No sé el tiempo que podré aguantar en esta situación tan anodina. Cuando se marcha por la mañana, cuando no me dice dónde se va, a qué hora va a regresar o si lo va a hacer, muero un poco. Y siento miedo, el mismo miedo que sentía con Andreas, porque tengo el presentimiento de que él, tarde o temprano, también me abandonará. Y esta vez, madre, no sé si podré sobrellevarlo.

Anoche, mientras dormía, dibujé su cuerpo desnudo. Fui trazando uno a uno los contornos de su piel, sus manos, sus piernas, su espalda… Lo hice llevada por una pasión desmedida, extraña, igual que me sucedió cuando lo retraté por primera vez; cuando ni tan siquiera sabía de su existencia, cuando aún no le conocía.

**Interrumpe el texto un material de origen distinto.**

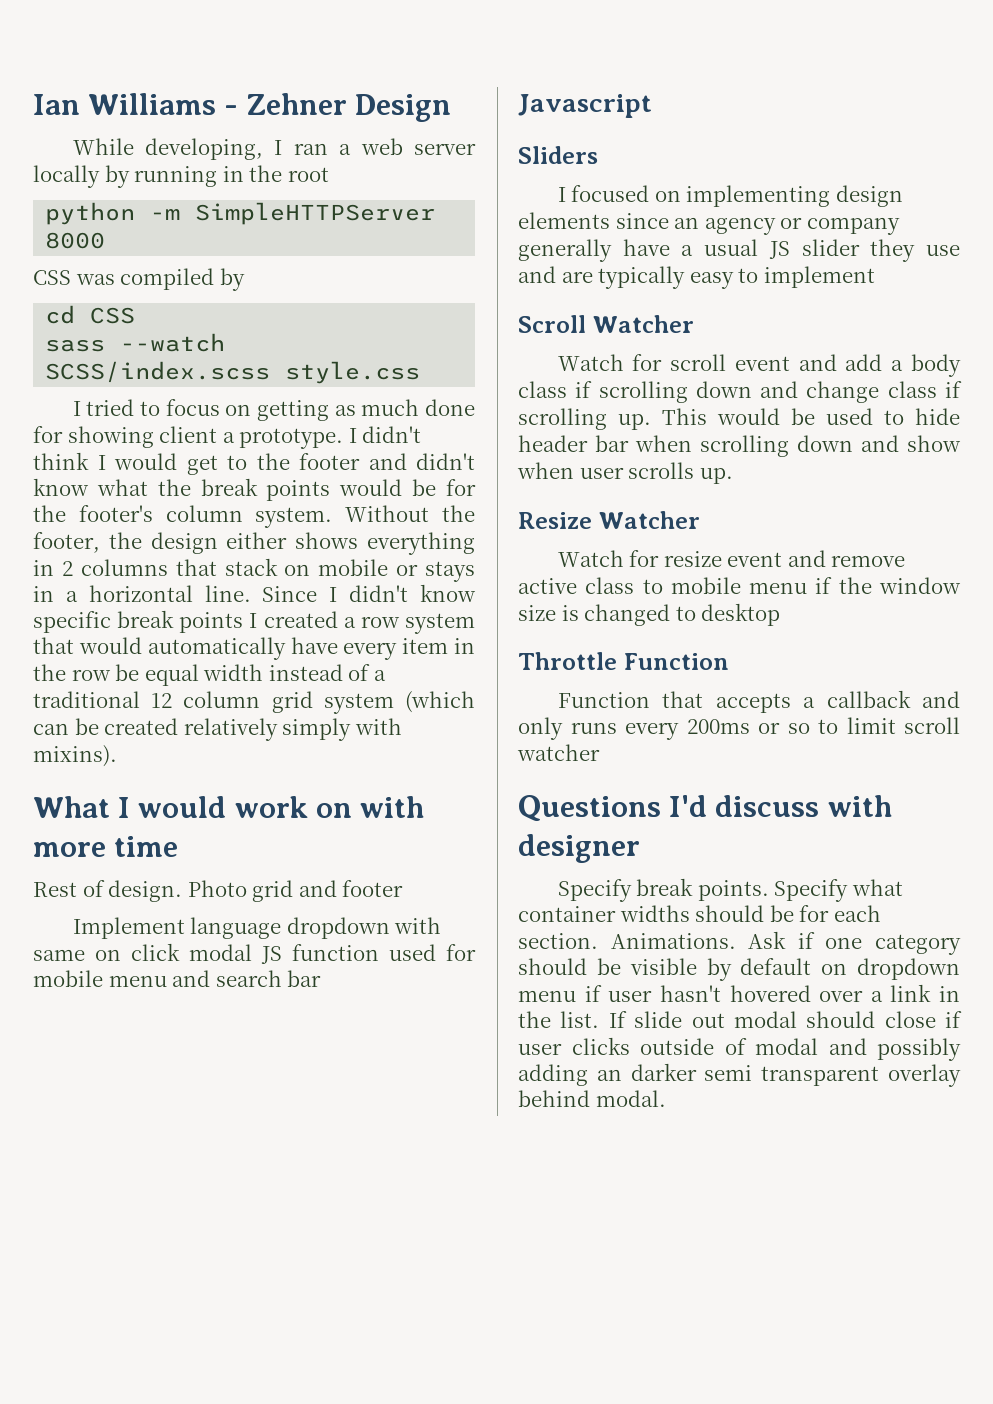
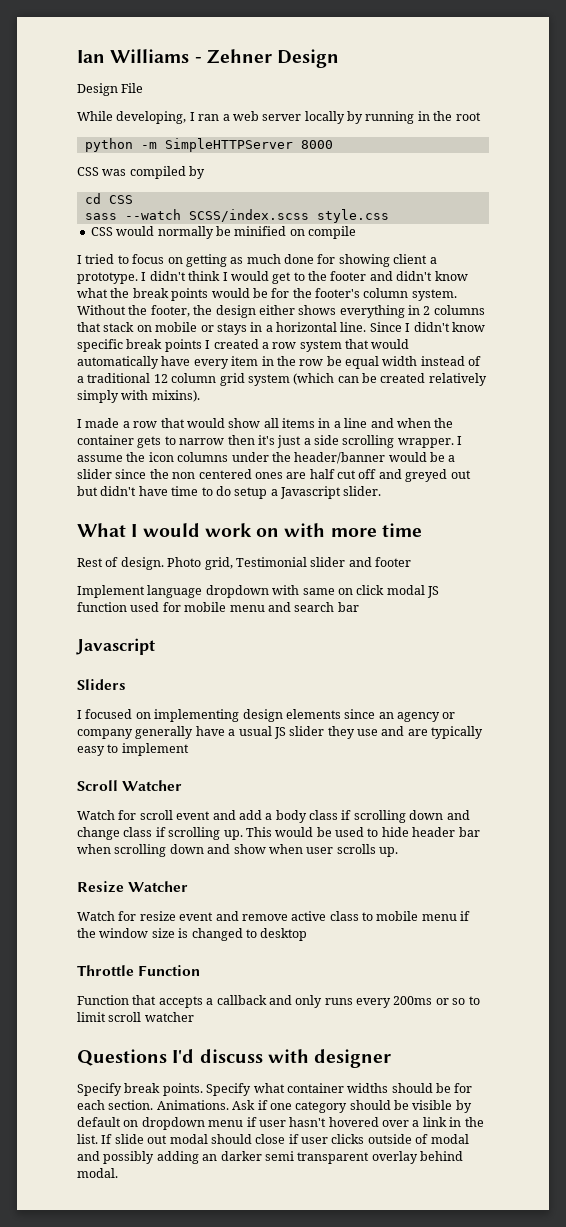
(451, 108) none -> [77,83,144,96] // Design File
(421, 372) none -> [90,226,356,239] // CSS would normally be minified on compile
(117, 756) none -> [77,418,454,428] [77,435,463,448] [77,452,456,464] [77,469,471,482] [77,486,382,499] // I made a row that would show all items in a line and when the container gets to narrow then it's just a side scrolling wrapper. I assume the icon columns under the header/banner would be a slider since the non centered ones are half cut off and greyed out but didn't have time to do setup a Javascript slider.
[252,880,294,902] grid -> [204,557,346,570] grid, Testimonial slider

Al despertarse me sorprendió con la paleta en la mano. Miró el cuadro, se levantó y vino hacia mí. Me abrazó y besó mis manos que aún temblaban. Después secó las lágrimas que corrían por mis mejillas. Mientras sus dedos rozaban la superficie de mis labios dijo:

—No voy a dejarte, te doy mi palabra. Has llegado a mi vida como una tormenta de arena y aún ando un poco desorientado. ¿Lo entiendes? —asentí sin creerle—. Debes ser paciente conmigo —concluyó en tono de súplica.

Creo en lo que dice, pero no puedo evitar pensar que por encima de sus sentimientos, de sus intenciones, hay algo más fuerte que convierte sus palabras en una quimera. Me estremezco cada vez que le veo atravesar el umbral de la puerta y perderse entre el tumulto, cuando su figura se desvanece entre los apresurados viandantes, cuando se difumina como si él sólo fuese un fantasma. Sé que tarde o temprano le perderé.

—¡Gracias! —le dije cuando se marchaba.

—Me gustas Jimena. Me haces sentir bien. ¡Cuídate! A las cinco. ¿Hemos quedado a las cinco? —preguntó.

Asentí con un gesto afirmativo de mi cabeza y le sonreí, mientras se alejaba camino del ascensor. Como siempre, corrí hacia la terraza para ver su silueta desdibujarse una vez más y, como siempre, como cada vez que se marcha, no sé por qué, madre, volví a llorar.